Cooking offers opportunities to learn more than just culinary skills. In the case of kimchi, there are short geography and microbiology lessons to be shared with the kids in your life, too. Letting them play an active role in the shopping, chopping and preparation will make it much more likely that they will try -- and enjoy -- this new food. May you enjoy expanding your foodie horizons together.
• Leslie Meredith is the winner of the 2019 Cook of the Week Challenge and teaches people how to grow and cook "real" food. She runs Farmhouse School on a historic homestead in Campton Hills. See the school's Facebook or Instagram pages @FarmhouseSchool or contact Leslie at firstname.lastname@example.org.
6 cups unchlorinated* water
1¼ cup coarse kosher salt (1 cup if using fine sea salt)
2 heads napa cabbage, cut into 1-inch pieces
½-1 cup gochugaru** (Korean chili pepper powder; adjust to suit your desired heat level)
1 daikon radish, cut into bite-sized pieces
6 scallions, greens included, roughly chopped
1 head of garlic, bulbs separated, peeled and minced
1 tablespoon fresh ginger, minced
4 tablespoons fish sauce
1 tablespoon sugar
Combine salt and water in a large bowl, stirring to dissolve. Add the cabbage pieces and toss well. Weigh down cabbage with a plate if needed to keep it beneath the surface of the brine, and let stand at room temperature for 4-8 hours, or until the cabbage softens.
Drain the cabbage, reserving a cup of brine.
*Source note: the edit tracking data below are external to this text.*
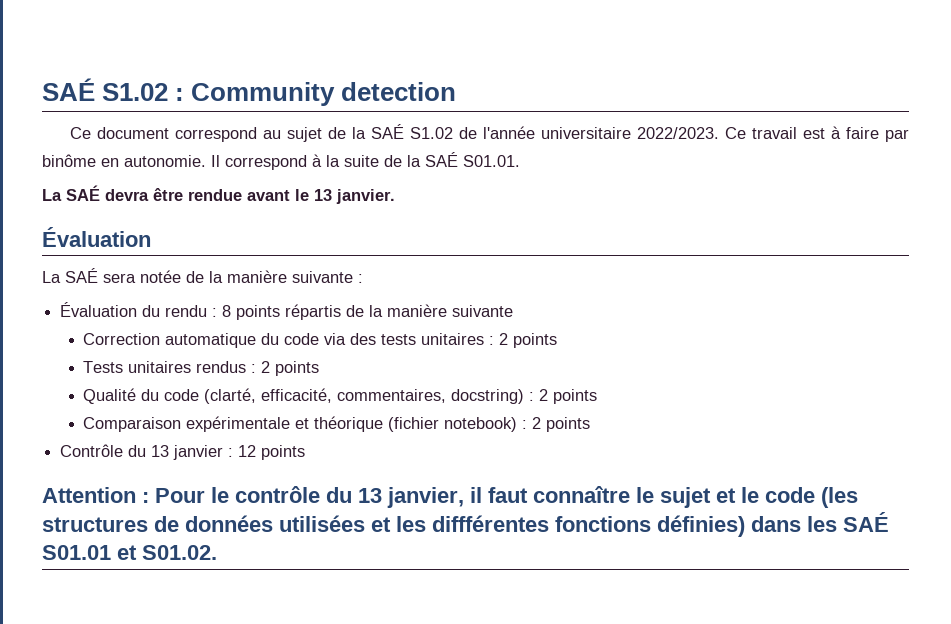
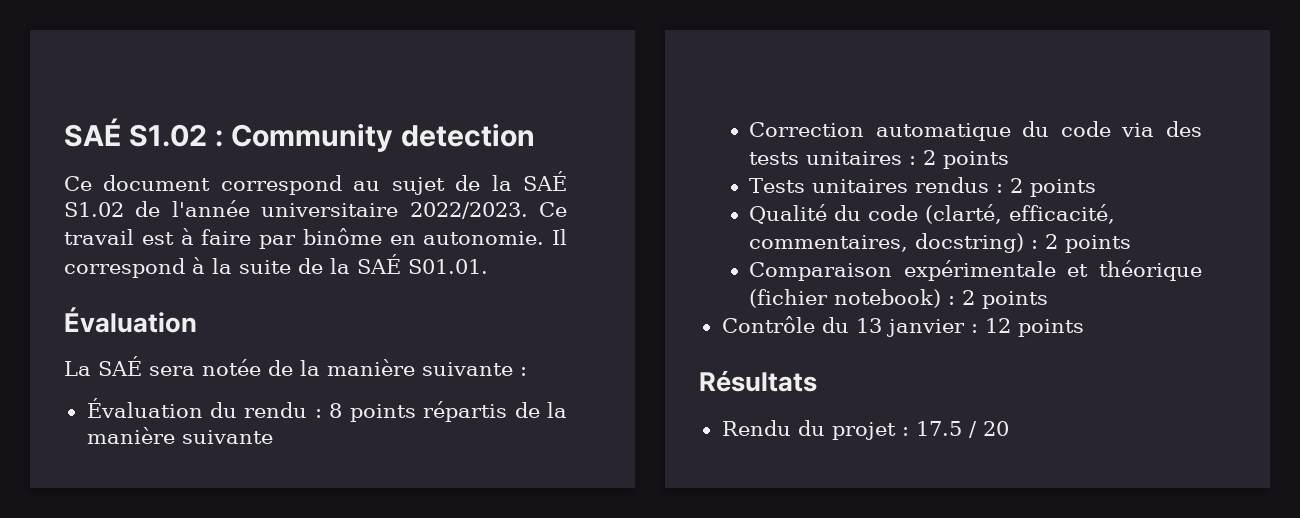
- La SAÉ devra être rendue avant le 13 janvier.
- Attention : Pour le contrôle du 13 janvier, il faut connaître le sujet et le code (les structures de données utilisées et les diffférentes fonctions définies) dans les SAÉ S01.01 et S01.02.
+ Résultats
+ Rendu du projet : 17.5 / 20

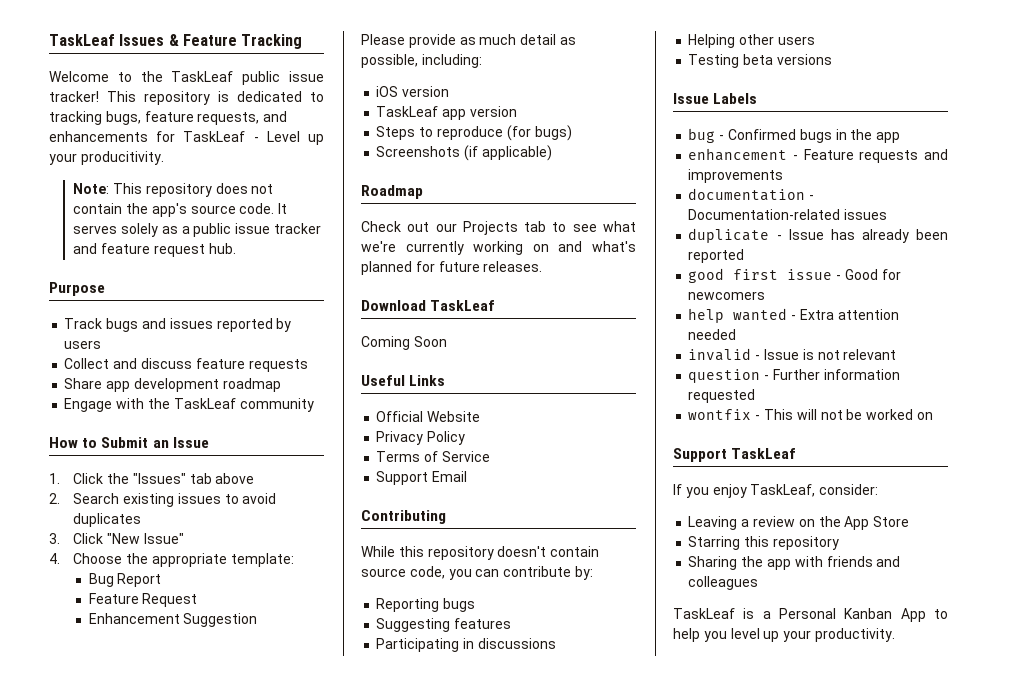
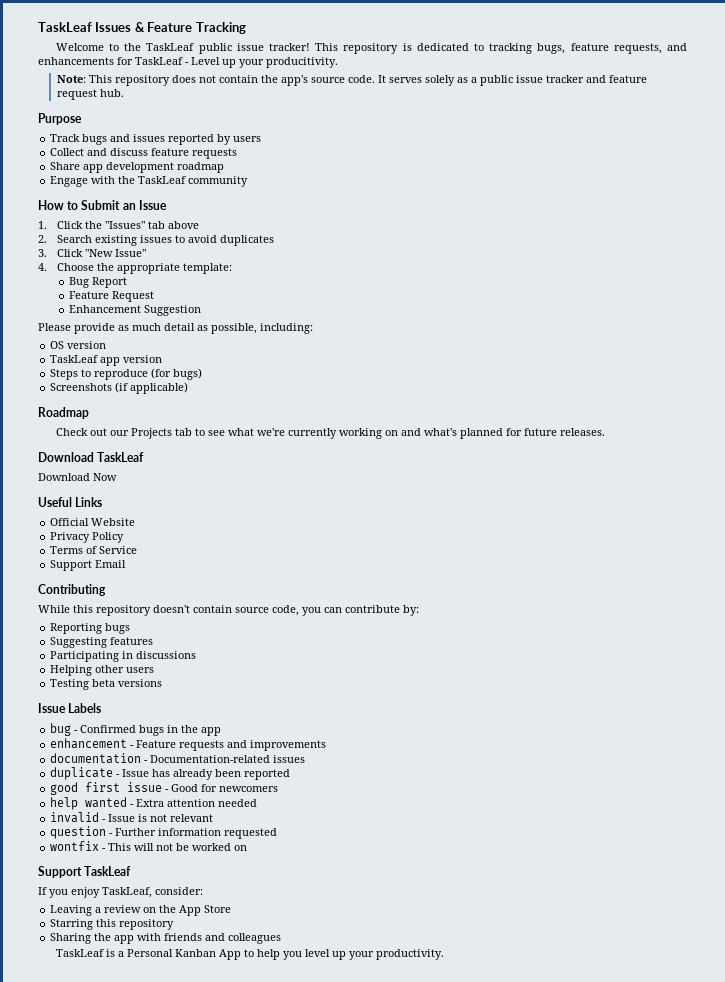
- iOS version
+ OS version
- Coming Soon
+ Download Now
In a large bowl, combine the remaining ingredients and mix thoroughly. Add the cabbage and mix well by hand, massaging as you go. Feel free to enjoy some of your kimchi now, before fermentation.
Transfer the remaining mixture into four quart-sized glass jars, packing it in firmly as you do so. (A Vitamix plunger, straight rolling pin, or back of a flat-ish spoon will help.) You want to remove any air pockets and leave 2-3 inches of head space in each jar.
Swirl the reserved brine around the bowl and use it to top up any jars where the vegetables are not fully submerged, then seal the jars tightly.
Rest at room temperature, away from direct light, for about 3 days. Fermentation is temperature-dependent, so it may take more/fewer days if your kitchen is especially cool or warm. Place on a tray or baking sheet to catch any spills. (The vegetables will release more liquid as they ferment.) Check your kimchi each day, removing the lid to allow excess carbon dioxide to escape, repressing the vegetables under the surface of the brine if necessary, and tasting for doneness. You want a bit of tang, but don't want the fermentation to turn the vegetables too soft. When it's deemed ready, put it in the fridge and eat within six months.
*Chlorine will impede the microbial activity needed for fermentation. Some water filters will remove chlorine, or you can set out a pitcher overnight or boil for 20 minutes, then cool (as hot water will also kill off the good bacteria.)
** You might experiment with the heat and start with a ½ cup and work your way up to 1 cup of gochugaru.